What I am saying is that you have set up "happiness" criteria which ought to
make you "concerned" in most positions since you won't be able to prove the move
seleceted is the best/most accurate one. Just because it may appear "best" in
your Crafty's model game tree, it doesn't mean you have proven it the best and
that now you have your "fate in your own hands." It so only to the degree the
model game your program creates approximates the real game tree. If GT's model
game, after sufficient number of games, turns out to be closer to the real game
than Crafty's model, than you can only stay "concerned" with fingers crossed
when playing against it, no matter how happy Crafty may appear with its accurate
evaluations.


> I don't know whether the speculativeness of GT is good or bad.  I
> simply brought up the possibility that if a program 'gambits' away
> positional advantages for other positional advantages, it is perhaps
> not a game-winning/game-losing decision.  But if you gambit away a
> piece, a mistake will change the game outcome significantly...

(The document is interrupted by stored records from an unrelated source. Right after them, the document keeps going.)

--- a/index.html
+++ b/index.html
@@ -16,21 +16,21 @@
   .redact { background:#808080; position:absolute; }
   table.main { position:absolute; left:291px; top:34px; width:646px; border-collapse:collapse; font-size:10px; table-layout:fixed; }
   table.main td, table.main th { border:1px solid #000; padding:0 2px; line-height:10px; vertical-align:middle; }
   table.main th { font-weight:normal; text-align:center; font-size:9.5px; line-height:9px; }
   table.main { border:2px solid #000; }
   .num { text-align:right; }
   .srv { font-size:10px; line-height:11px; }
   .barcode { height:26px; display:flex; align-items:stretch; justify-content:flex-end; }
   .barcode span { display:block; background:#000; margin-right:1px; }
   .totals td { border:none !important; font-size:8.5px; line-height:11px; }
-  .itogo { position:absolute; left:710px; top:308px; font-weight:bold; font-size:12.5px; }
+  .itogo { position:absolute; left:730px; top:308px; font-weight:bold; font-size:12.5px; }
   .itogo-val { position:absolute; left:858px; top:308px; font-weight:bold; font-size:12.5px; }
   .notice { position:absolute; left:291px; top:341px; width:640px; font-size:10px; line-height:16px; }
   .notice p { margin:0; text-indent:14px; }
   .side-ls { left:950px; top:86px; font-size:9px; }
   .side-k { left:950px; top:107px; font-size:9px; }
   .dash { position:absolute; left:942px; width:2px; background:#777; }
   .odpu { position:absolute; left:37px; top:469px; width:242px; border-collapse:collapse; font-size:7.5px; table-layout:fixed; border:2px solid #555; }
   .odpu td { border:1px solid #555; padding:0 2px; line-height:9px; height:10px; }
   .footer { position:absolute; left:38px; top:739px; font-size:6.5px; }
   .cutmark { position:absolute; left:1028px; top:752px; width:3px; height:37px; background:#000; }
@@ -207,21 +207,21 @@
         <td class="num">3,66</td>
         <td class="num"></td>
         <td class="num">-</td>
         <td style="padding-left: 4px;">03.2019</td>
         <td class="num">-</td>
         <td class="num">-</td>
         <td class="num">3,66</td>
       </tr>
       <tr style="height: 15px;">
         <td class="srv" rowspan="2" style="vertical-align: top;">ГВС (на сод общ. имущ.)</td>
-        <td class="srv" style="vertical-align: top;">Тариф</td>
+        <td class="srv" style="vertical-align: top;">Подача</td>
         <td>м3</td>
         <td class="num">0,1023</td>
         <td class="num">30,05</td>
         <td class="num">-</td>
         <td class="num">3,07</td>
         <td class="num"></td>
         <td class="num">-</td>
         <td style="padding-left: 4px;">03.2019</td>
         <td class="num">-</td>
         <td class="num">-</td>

Almost every move "gambits away" all the alternatives. You are enshrining
"material value" as if it were part of the rules of the game, i.e. as if somehow
the chess rules allow you to 'cash in' at will your knight for, say, 3 pawns,
but they don't allow 'cashing in' at will some king attack poise for 3 pawns.

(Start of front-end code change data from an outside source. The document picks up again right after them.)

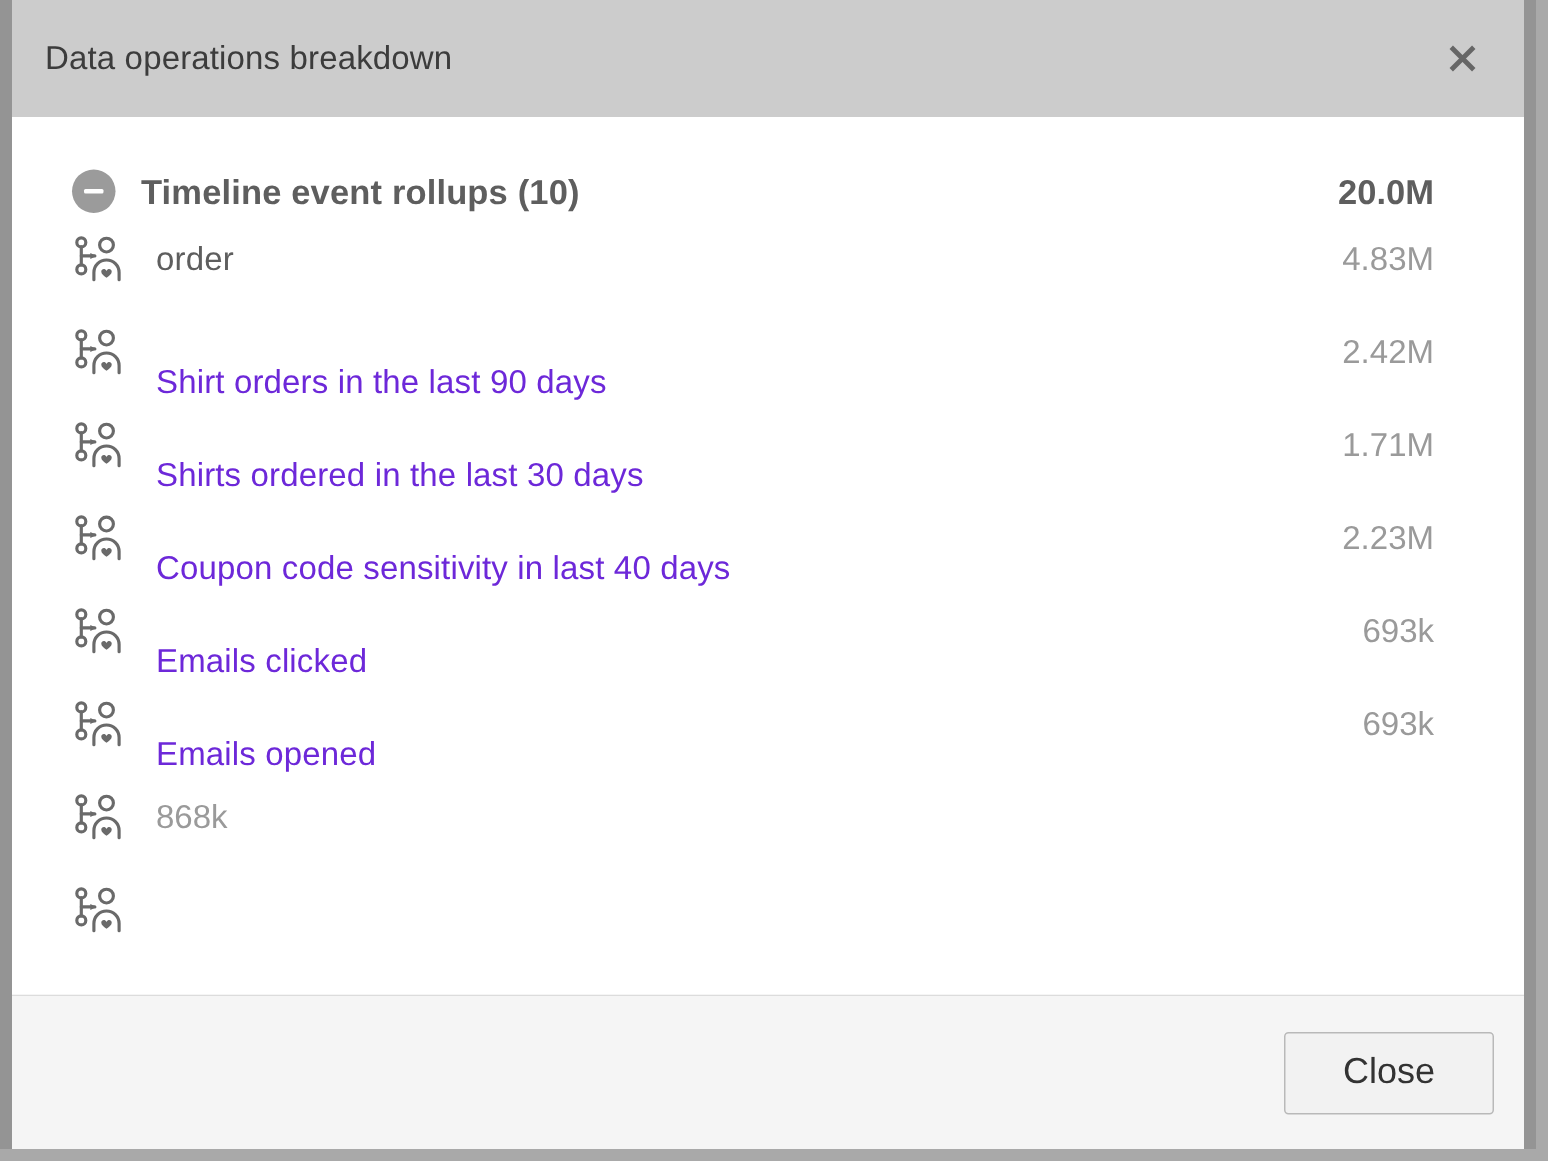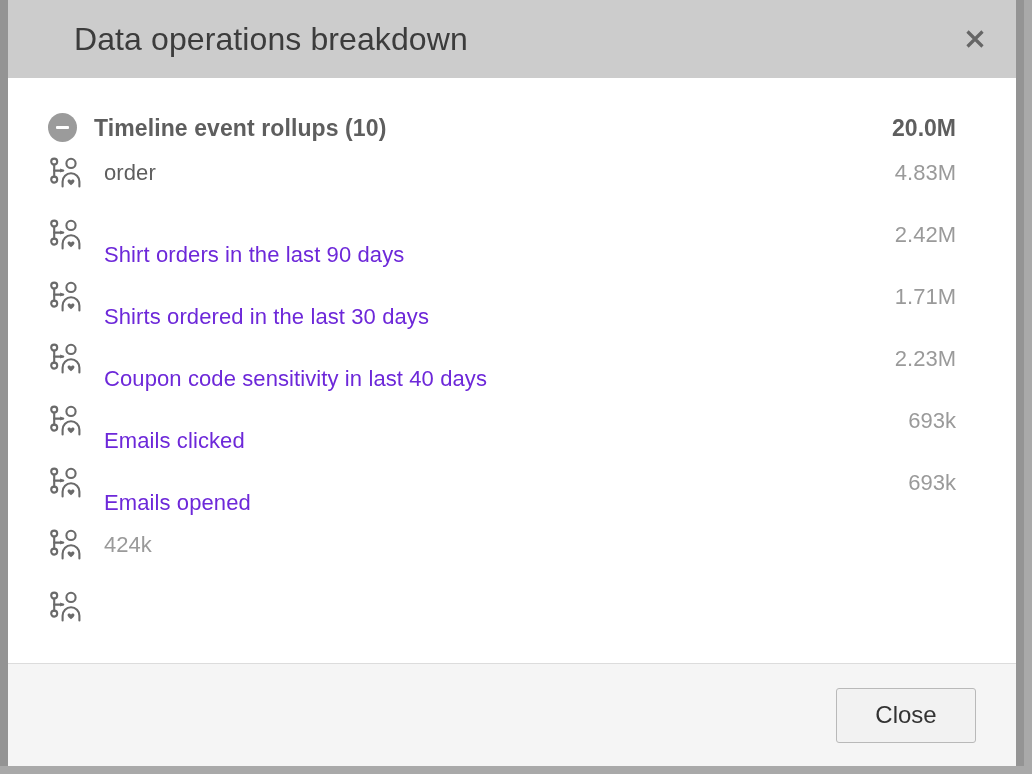--- a/index.html
+++ b/index.html
@@ -42,28 +42,27 @@
   .modal-header {
     position: relative;
     flex: 0 0 auto;
     height: 78px;
     background: #cccccc;
     display: flex;
     align-items: center;
     padding: 0 22px 0 22px;
   }
   .modal-title {
-    font-size: 32px;
+    font-size: 22px;
     color: #3c3c3c;
     font-weight: 400;
     letter-spacing: 0.1px;
     line-height: 1;
     flex: 1 1 auto;
     white-space: nowrap;
-    margin-left: 44px;
   }
   .close-x {
     width: 34px;
     height: 34px;
     display: flex;
     align-items: center;
     justify-content: center;
     cursor: pointer;
     flex: 0 0 auto;
     margin-right: 2px;
@@ -168,21 +167,21 @@
 
   
   .modal-footer {
     flex: 0 0 auto;
     height: 103px;
     background: #f5f5f5;
     border-top: 1px solid #dcdcdc;
     display: flex;
     align-items: center;
     justify-content: flex-end;
-    padding-right: 40px;
+    padding-right: 20px;
   }
   .close-button {
     min-width: 140px;
     height: 55px;
     background: #f2f2f2;
     border: 1px solid #b9b9b9;
     border-radius: 3px;
     color: #333333;
     font-size: 24px;
     font-family: "Liberation Sans", sans-serif;
@@ -335,21 +334,21 @@
     <circle cx="6.2" cy="24.6" r="3.0"></circle>
     <path d="M6.2 9.6 L6.2 21.6" stroke-linecap="round"></path>
     <path d="M6.2 15.6 L15.2 15.6" stroke-linecap="round"></path>
     <circle cx="23.0" cy="8.4" r="4.6"></circle>
     <path d="M14.6 31.5 v-4.8 a8.4 8.4 0 0 1 16.8 0 v4.8" stroke-linecap="round"></path>
   </g>
   <path d="M23.0 25.6 c-1.0 -2.0 -3.5 -1.3 -3.5 0.5 c0 1.5 2.0 2.9 3.5 4.1 c1.5 -1.2 3.5 -2.6 3.5 -4.1 c0 -1.8 -2.5 -2.5 -3.5 -0.5 z" fill="#6a6a6a"></path>
   <path d="M12.2 13.6 L16.4 15.6 L12.2 17.6 z" fill="#6a6a6a"></path>
 </svg>
                 </span>
-                <span class="item-value">424k</span>
+                <span class="item-value">868k</span>
               </div>
               <div class="item-row">
                 <span class="item-icon">
 <svg width="36" height="36" viewBox="0 0 36 36" aria-hidden="true">
   <g fill="none" stroke="#6a6a6a" stroke-width="2.1">
     <circle cx="6.2" cy="6.6" r="3.0"></circle>
     <circle cx="6.2" cy="24.6" r="3.0"></circle>
     <path d="M6.2 9.6 L6.2 21.6" stroke-linecap="round"></path>
     <path d="M6.2 15.6 L15.2 15.6" stroke-linecap="round"></path>
     <circle cx="23.0" cy="8.4" r="4.6"></circle>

The rules allow one as much as the other, no matter what the program's wood
count says is the "value" of this or that.

Now, it's true that it is much easier, especially for the less sophisticated
algorithms, to hold onto a material than to keep an initiative or a king attack.
But if GT knows how to maintain and transform favorably those seemingly more
"fragile" ("fragile" for the less sophisticated algorithms) traits of a
position, they're as good and solid measure of position as the "material value."